My husband has been having major signs of bipolar disorder. I can not get him to get help. I feel like I walk on eggshells because I never know what will put him back in a suicidal state. He almost committed suicide a few months ago. He did not attempt it but told me about taking his gun and sitting in the truck. The last couple of weeks have been fine but tonight we had a pretty big fight and of course it went to "I know I suck" and then he wouldn't talk to me anymore. I don't mean to sound cruel but I am so frustrated and get tired of hearing the pity party everytime he chooses to be hateful with me. Help.....
Need to know how to help my husband - Anxiety and Depre...
Need to know how to help my husband
Hi, he needs to be evaluated by a psychiatrist it maybe bipolar or something else. Then get on the correct medication. My husband has anger issues and he is now on an antidepressant as well as a small antipsychotic med.
My heart goes out to you, you are in quite a situation. I had a fiance that committed suicide, I'm not discounting his feelings. But please read up on gaslighting and other forms of psychological abuse and assess the situation. You need to care for yourself first and foremost, and you deserve a healthy, mutually respectful relationship. You can ask him to seek help but that is his choice, and you are not responsible for his feelings or for fixing him. Ultimately, at your best you can stand by his side and support the decisions he makes, but you have responsibilities to yourself and your own life, too.
how do you know he is bipolar....and has he been properly diagnosed by a professional. If he is suicidal....he needs immediate help. And your not the person to do that, for one thing....it's not a pity party....it's a disease...and it's not his or your fault. When someone who does not understand mental illness...such as depression, which is part of bi-polar....but also it's own entity.....they loose patients often because they don't know what to do, they get tired of guessing what to do, and can often make things worse because they are frustrated and the person having a crisis feels even worse. If you want to get your husband help....get him evaluated, diagnosed, and in treatment. And try to just not take his disease personally, this is not about you....it's out of his control....being angry helps no one....just get help.
I would make sure you are in a safe situation first and foremost. Are there any friends or family members you would feel safe confiding in that could maybe come around more often and check in on him(maybe without him knowing that you said anything so he doesn't get too upset?)? Has this been going on for many years or just all of a sudden? Is there something that has happened recently in his life to make him feel this way? Its so difficult for anyone, but esp. men to admit that there is a problem. Then having them take meds if they need it might take a miracle. I found out recently that an uncle of mine was suicidal when my cousins were children. It was very difficult for them. She says she remembers them all sitting around in a circle and begging him not to kill himself. I guess he just felt a ton of pressure from his world to be ok and had a hard time getting help. He also left in the truck once with a gun. It was very hard on my aunt who felt like she had to deal with it herself.

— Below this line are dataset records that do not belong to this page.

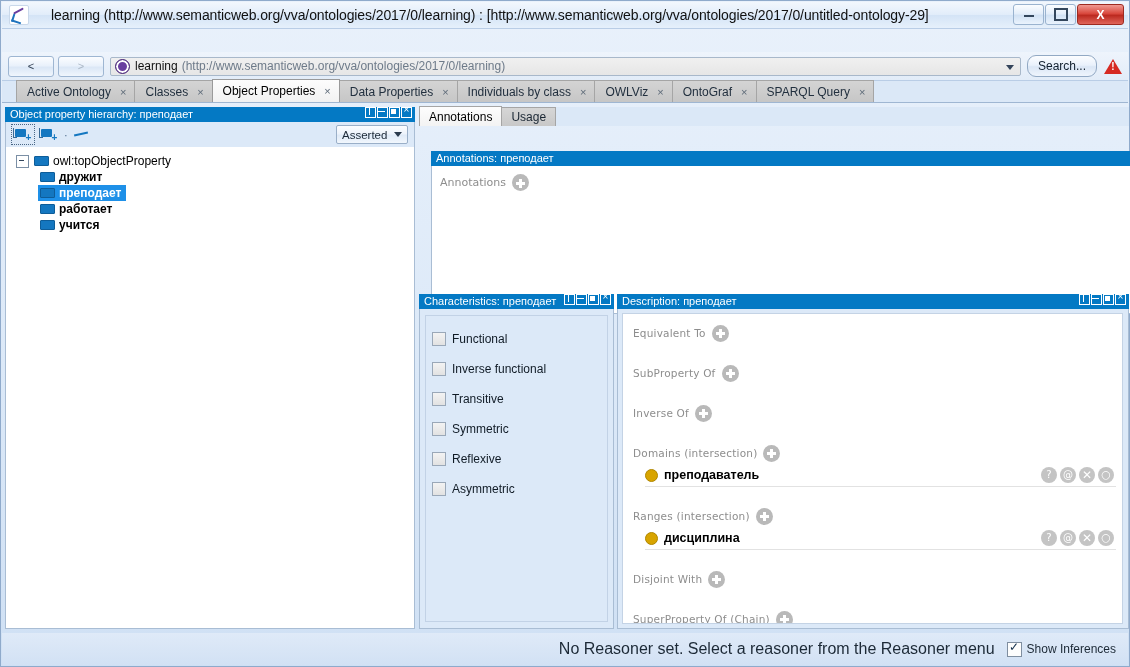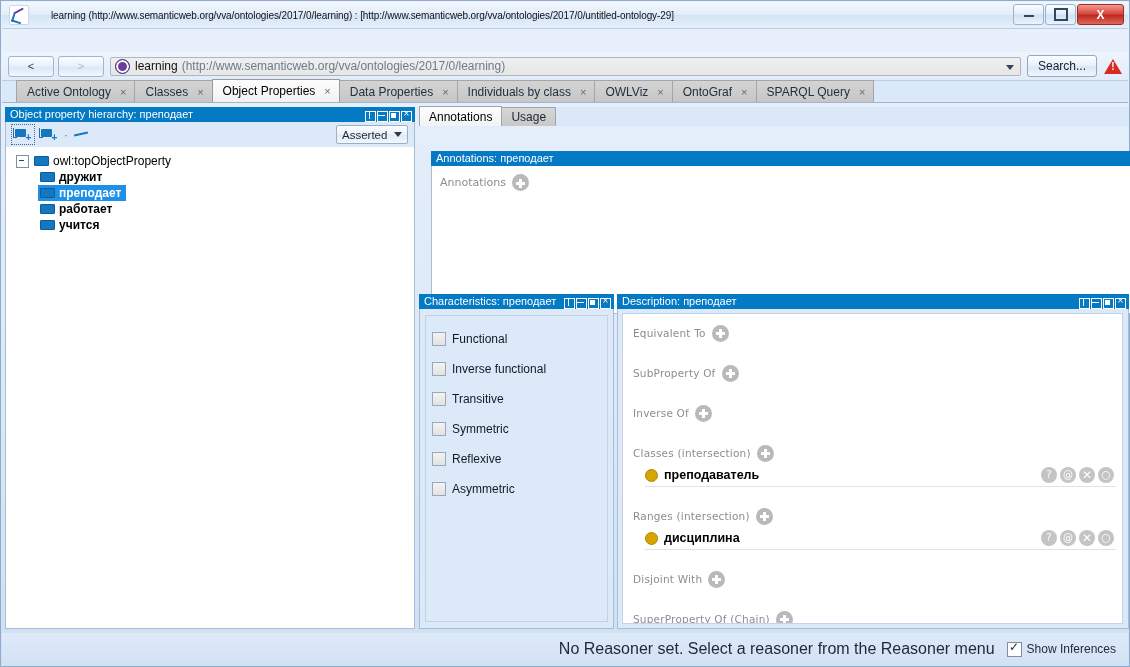--- a/index.html
+++ b/index.html
@@ -42,7 +42,7 @@
     transform: rotate(18deg);
   }
   .title-text {
-    font-size: 10px; color: #111; white-space: nowrap;
+    font-size: 14px; color: #111; white-space: nowrap;
     letter-spacing: -0.1px;
     padding-left: 16px;
   }

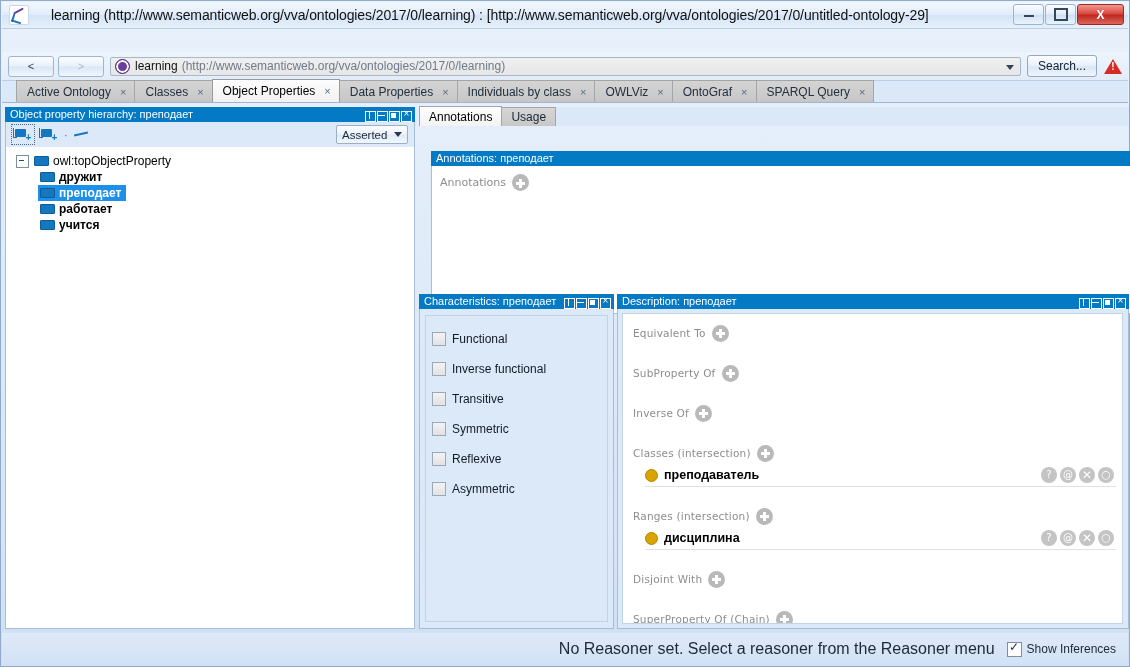--- a/index.html
+++ b/index.html
@@ -115,7 +115,7 @@
   }
   .search-btn {
     height: 20px; padding: 0 10px;
-    border: 1px solid #92a9c4; border-radius: 3px;
+    border: 1px solid #92a9c4; border-radius: 9px;
     background: linear-gradient(180deg,#fcfdff 0%,#e9f1fb 46%,#dae6f5 54%,#eff5fd 100%);
     display: flex; align-items: center; font-size: 12px; color: #12202f;
   }

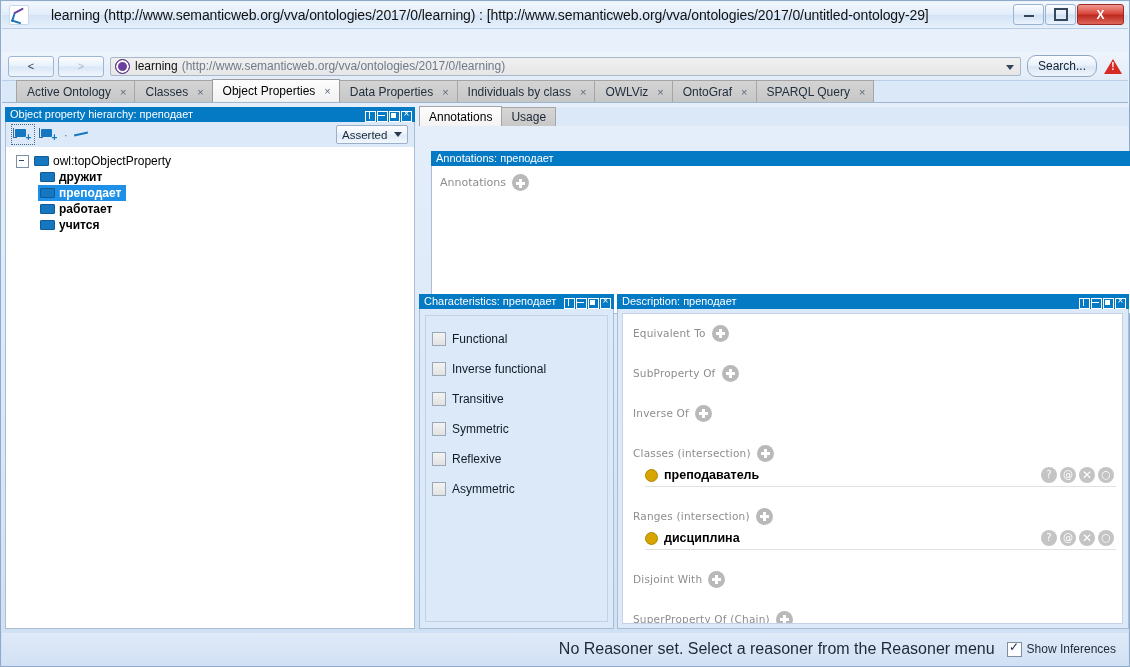--- a/index.html
+++ b/index.html
@@ -160,7 +160,7 @@
   .panel { position: absolute; box-sizing: border-box; }
   .panel-head {
     height: 15px; background: #0479c4;
-    display: flex; align-items: flex-end; justify-content: space-between;
+    display: flex; align-items: flex-start; justify-content: space-between;
     padding: 0 3px 0 5px; box-sizing: border-box;
   }
   .panel-head-title {

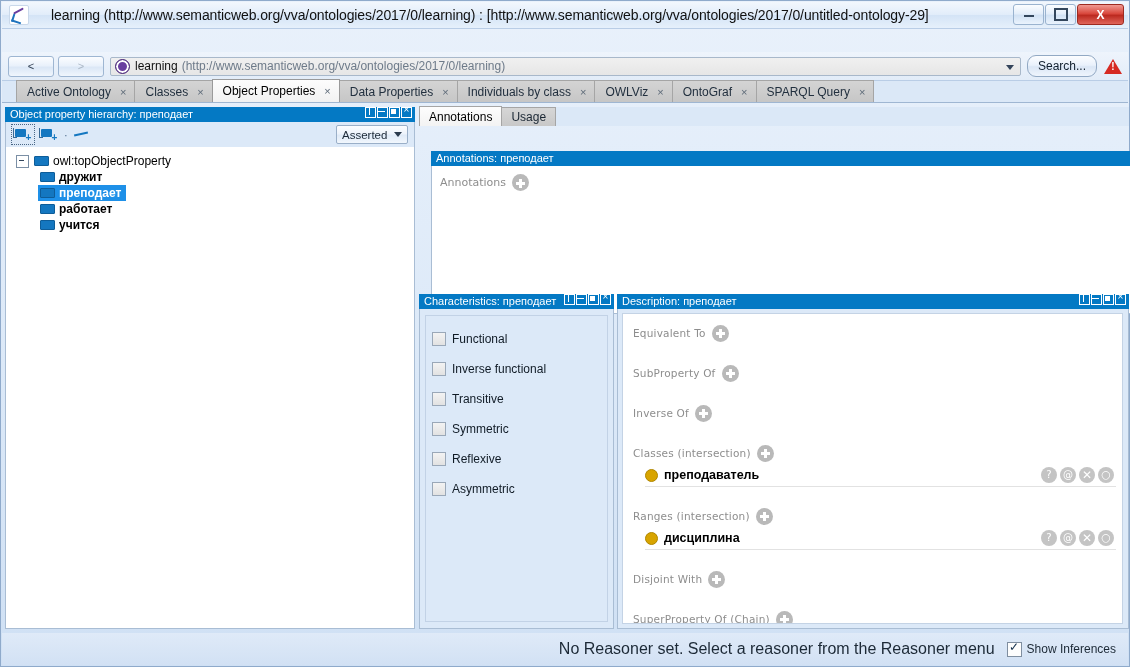--- a/index.html
+++ b/index.html
@@ -633,7 +633,7 @@
 
         <div class="desc-sec">
           <div class="desc-sec-head">
-            <span class="faint-label">Classes (intersection)</span>
+            <span class="faint-label">Domains (intersection)</span>
             <span class="plus-btn"></span>
           </div>
           <div class="desc-value-row">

Do you have a counselor you can talk to about this so you can at least get some help and support for yourself? Theres so many actors, like Robin Williams, who have taken their lives and we all just can't help but think how much different things could've been if they had gotten help. There are several numbers he could call to talk privately with someone. 1-800-SUICIDE or 1-800-273-TALK (1-800-273-8255)
For international contacts: suicidepreventionlifeline.o...
also, Focus on the Family can provide a free consultation over the phone if you're interested 1-855-771-HELP (4357).
I believe in miracles and I'll be praying for you and your husband <3
Hi beaster1222, sorry you are dealing with this alone. I bet you are frightened for his well-being too. Unfortunately, I had a similar situation with a family member, and could not get a lot of support. In a lot of situations like this, the person suffering with the condition has to seek the professional help and support themselves. Which in a lot of instances they will not ... you are then left high and dry to deal with situation alone. It can be very frustrating. You mentioned he had tried to end his life two weeks ago. If I were in that difficult position, I would ring emergency and explain what is happening. He may then get referred quicker, to seeking the support he desperately needs and deserves. Keep in touch on how you doing. Look after yourself x
Sounds like severe Depression...psychiatrist and therapist? I am not a doctor so blow this off it it does not fit.
I am Bipolar. I have PTSD and GAD, as well. I did commit/attempt suicide. I was told I would always be depressed.
Guess what? For me, it was my toxic family and husband! Until yesterday, when I saw my now former, abusive lawyer, I lost the horrible despair, feeling of low worth and depression.
Oh boy! They are back again with major anxiety due to the fear of the future upcoming. However, tomorrow is a new day!